This article will discuss some problems in implementing multivariate linear regression. These problems are:
- What to do with the collinearity phenomenon in linear regression?
- How to extract feature importance of a linear regression, is it just the coefficient of the model?
Collinearity
What is collinearity
Collinearity is a condition in which some of the independent variables are highly correlated. Collinearity will occur more often when the number of predictors is very large, as we can imagine that there is a higher chance that some predictor are correlated with others. However, there are some typical problems with collinearity.
Problems of collinearity
- Large variance of coefficients. The coefficients will be very sensitive to small changes of the data, p-values will be not significant.

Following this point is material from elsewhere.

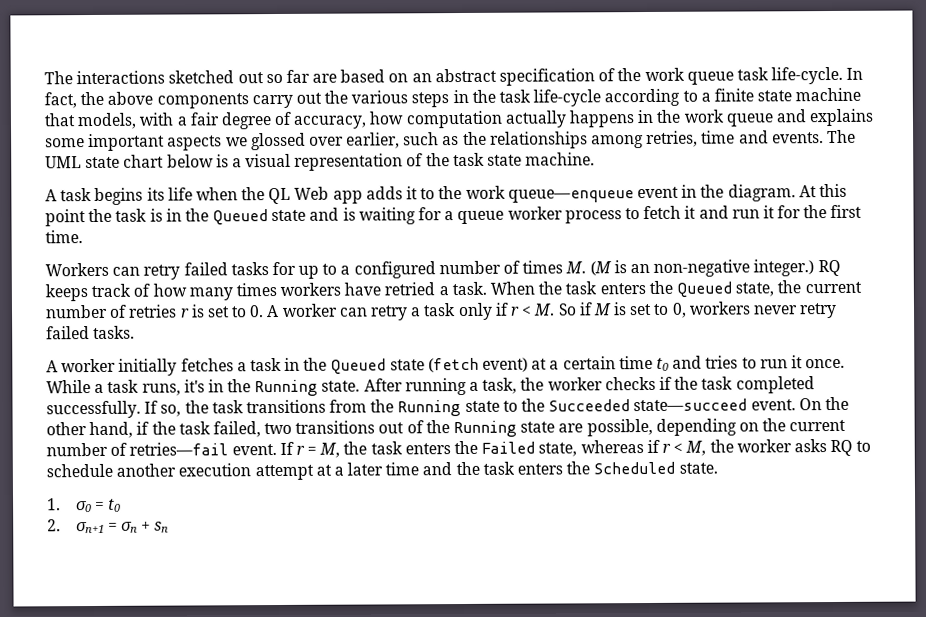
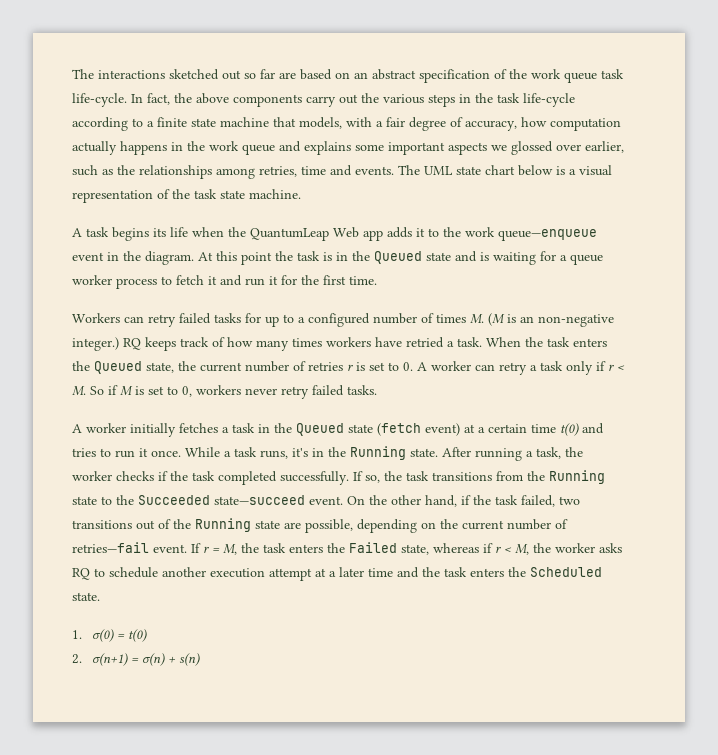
[268,187,292,205] QL -> [250,228,329,241] QuantumLeap
[655,357,669,371] t0 -> [560,423,579,436] t(0)
[75,498,121,513] [47,519,170,534] σ0 = t0 // 2. σn+1 = σn + sn -> [91,629,147,642] [72,653,200,666] σ(0) = t(0) // 2. σ(n+1) = σ(n) + s(n)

- The credibility of the estimated coefficients compromised. The statistical power of the regression model is weakened, p-values that indicates variables that are statistically significant may NOT be trustworthy.
However, there are some aspects which collinearity doesn’t affect, such as the performance of the model. So there is no need to deal with collinearity in some situation.
When to Deal with Collinearity?
- When the collinearity effect is very severe that compromised model’s generalizing ability.
- Multicollinearity affects only the specific independent variables that are correlated. Therefore, it depends on the variables that are of interest. If the important variables are not affected, then there is no need to deal with collinearity.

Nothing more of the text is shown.